Her mind was fixed hard on Oliver, trying to put up a barricade
against the dark, which was deepening, and putting pressure on her
flimsy defences. Terror, she was learning, was like gorging yourself at
the dining table: it filled you up and threatened to move outside of
you, as if it could affect your surroundings too. It became more than
what you were.

She had always loved the forest and cherished the memories she had
of playing there with her father when she was a child. But she pushed
through the undergrowth now, panicked and confused by this old
friend of hers, this betrayer. Her fear was so great that she was
oblivious to the thorns and stingers that stood in her way. Her legs
became striped with welts; a spine on a creeper scratched her eyelid.

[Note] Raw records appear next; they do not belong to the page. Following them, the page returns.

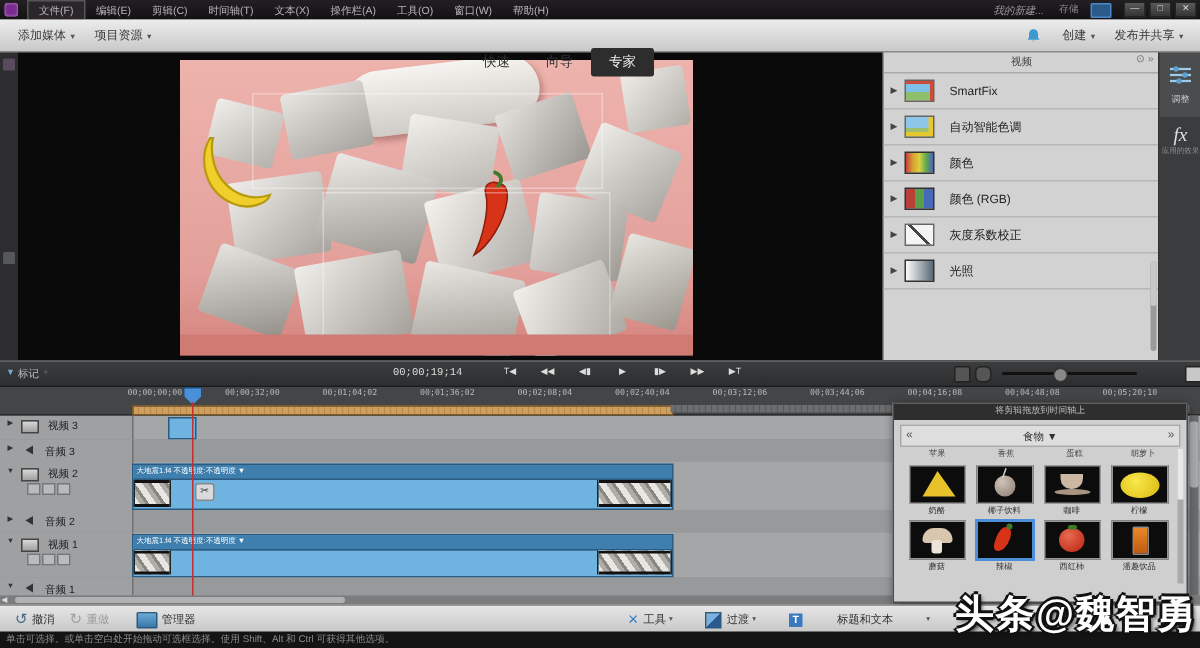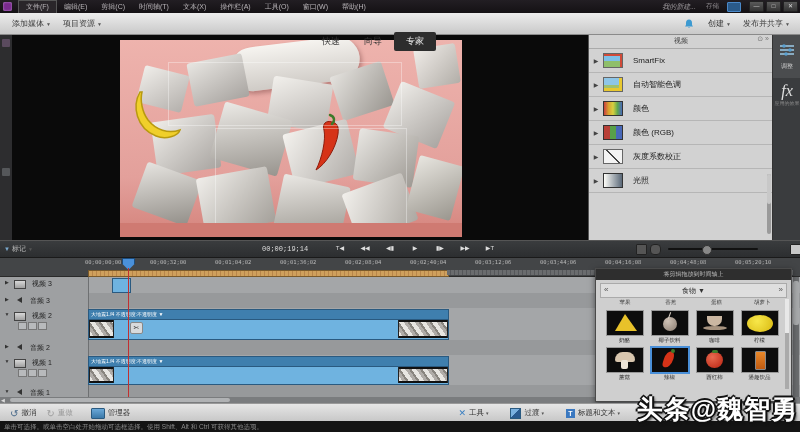--- a/index.html
+++ b/index.html
@@ -60,7 +60,7 @@
   .rstrip{left:772px;top:34px;width:28px;height:206px;background:#4a4c4e;z-index:10;border-left:1px solid #333;}
   .rs-adj{text-align:center;color:#ccc;font-size:6px;}
   .rs-fxbox{position:absolute;left:0;top:44px;width:28px;height:162px;background:#3a3c3e;}
-  .rs-fx{font-family:"Liberation Serif","DejaVu Serif",serif;font-style:italic;color:#e0e0e0;font-size:16px;text-align:center;}
+  .rs-fx{font-family:"Liberation Serif","DejaVu Serif",serif;font-style:italic;color:#e0e0e0;font-size:13px;text-align:center;}
   .rs-applied{color:#8a8a8a;font-size:5px;text-align:center;line-height:6px;}
   
   .transport{left:0;top:240px;width:800px;height:16px;background:linear-gradient(#3a3c3e,#2c2e30);

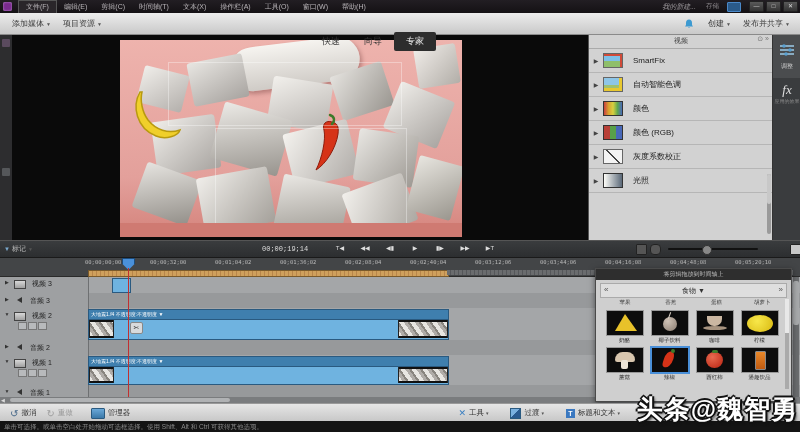--- a/index.html
+++ b/index.html
@@ -502,7 +502,7 @@
         <span>过渡</span>
         <span class="caret">▾</span>
       </span>
-    <span class="bb-item" style="margin-left:22px;margin-right:180px;">
+    <span class="bb-item" style="margin-left:22px;margin-right:180px;gap:20px;">
         <span class="title-ico">T</span>
         <span>标题和文本</span>
         <span class="caret">▾</span>

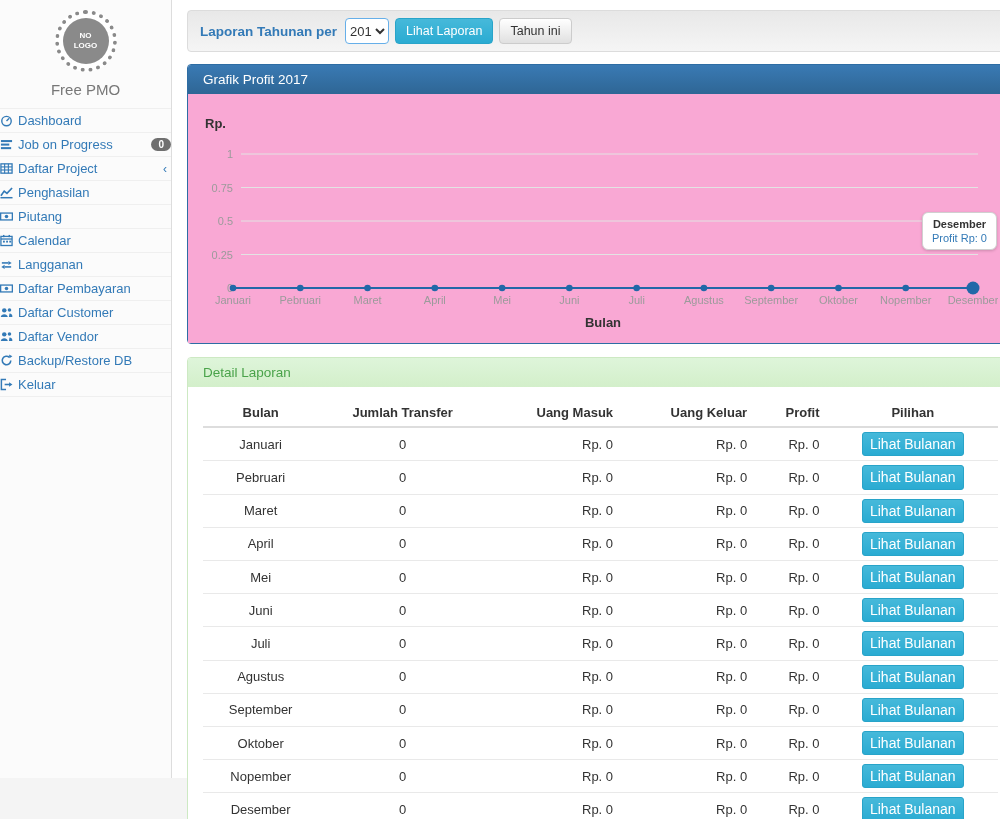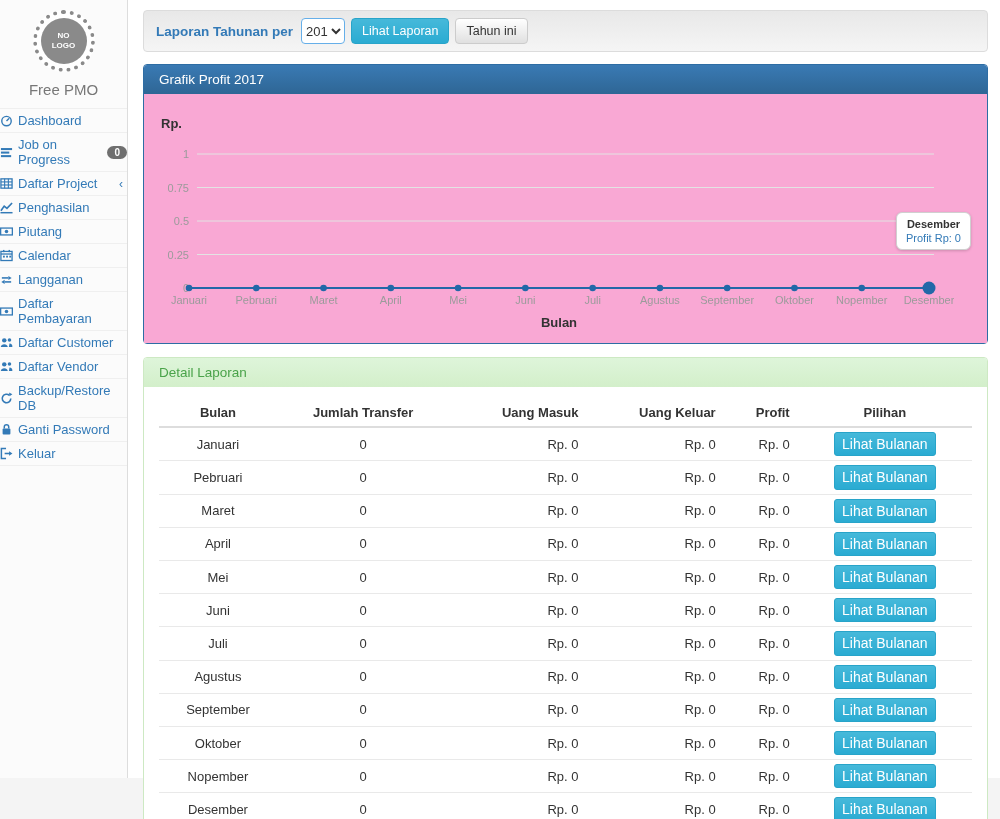--- a/index.html
+++ b/index.html
@@ -8,7 +8,7 @@
   .app { display:flex; height:778px; }
 
   
-  .sidebar { width:128px; flex:none; background:#fbfbfb; border-right:1px solid #ddd; }
+  .sidebar { width:172px; flex:none; background:#fbfbfb; border-right:1px solid #ddd; }
   .logo-ring { width:62px; height:62px; border-radius:50%; border:4px dotted #8a8a8a;
     display:flex; align-items:center; justify-content:center; margin:10px auto 0; background:#fff; }
   .logo-inner { width:46px; height:46px; border-radius:50%; background:#8a8a8a; color:#fff;

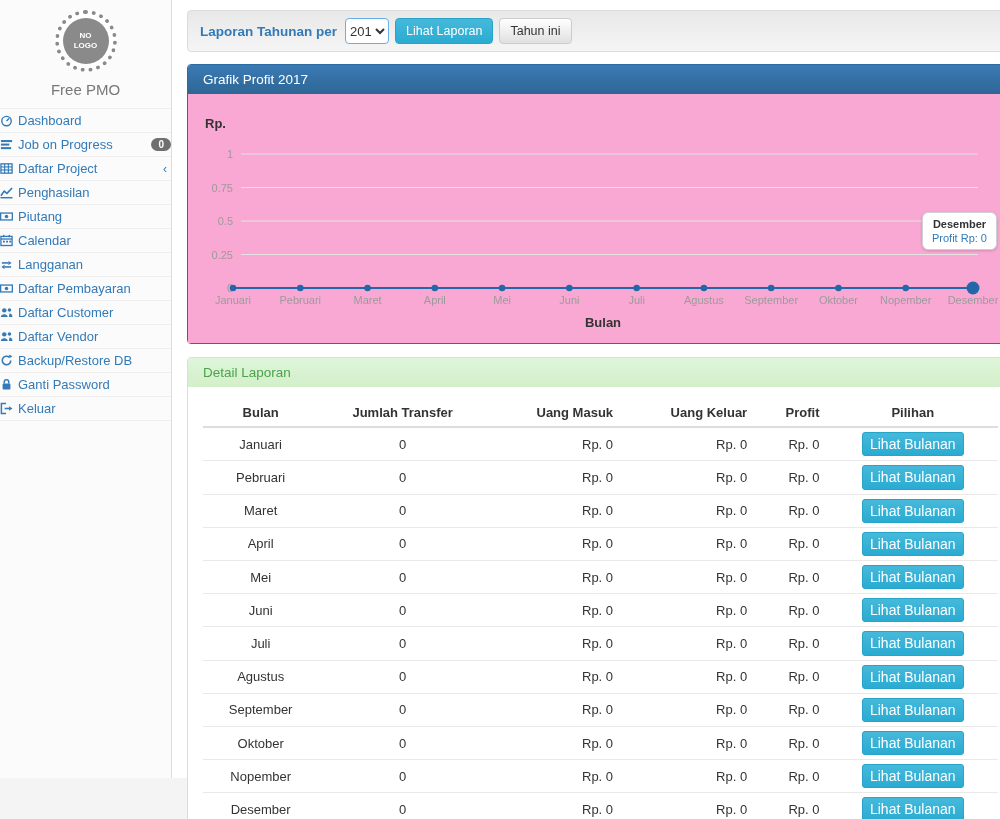--- a/index.html
+++ b/index.html
@@ -209,15 +209,6 @@
             </svg>
           </span>
           <span>Backup/Restore DB</span>
-        </li>
-        <li>
-          <span style="display: flex;">
-            <svg class="mi" viewBox="0 0 14 14">
-              <rect x="2.8" y="6" width="8.4" height="6.4" rx="1" fill="currentColor"></rect>
-              <path d="M4.6 6 V4.3 a2.4 2.4 0 0 1 4.8 0 V6" fill="none" stroke="currentColor" stroke-width="1.6"></path>
-            </svg>
-          </span>
-          <span>Ganti Password</span>
         </li>
         <li>
           <span style="display: flex;">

Blinking furiously, tears ruining half of her vision, she misjudged the
space around her and careened into a tree, knocking herself off balance.
She went down hard and winded herself against a fist of rock in the
slippery earth. Her left leg caught beneath her and she was forced on to
her front. The torrent had loosened a thin scree of rubble and mud; she
travelled with it, her mouth filling with grit. Bottoming out, she was
able to steady herself and get upright. Pain flew up her right side; her
shin was bathed in blood.

Queasily she felt around for a bone protruding through the flesh,
but it was only a deep cut. She could walk. She became aware, as she
angrily swiped at the tears and grime on her face, that the rain had
stopped, replaced by an enormous heat; it was similar to the time she
had stepped from a jet on to a Bahrain runway. The smells of
vegetable mould were uppercuts punching through the heat. The
canopy curved over her head, complete and unbroken, as if the trees
were ganging up on her. They blotted out the black anvils of cloud to
the extent that she questioned whether it had rained at all. A hissing
sound, so low as to be almost subsonic, rose around her. It reminded
her dimly of sprinkler hoses in her grandmother's garden.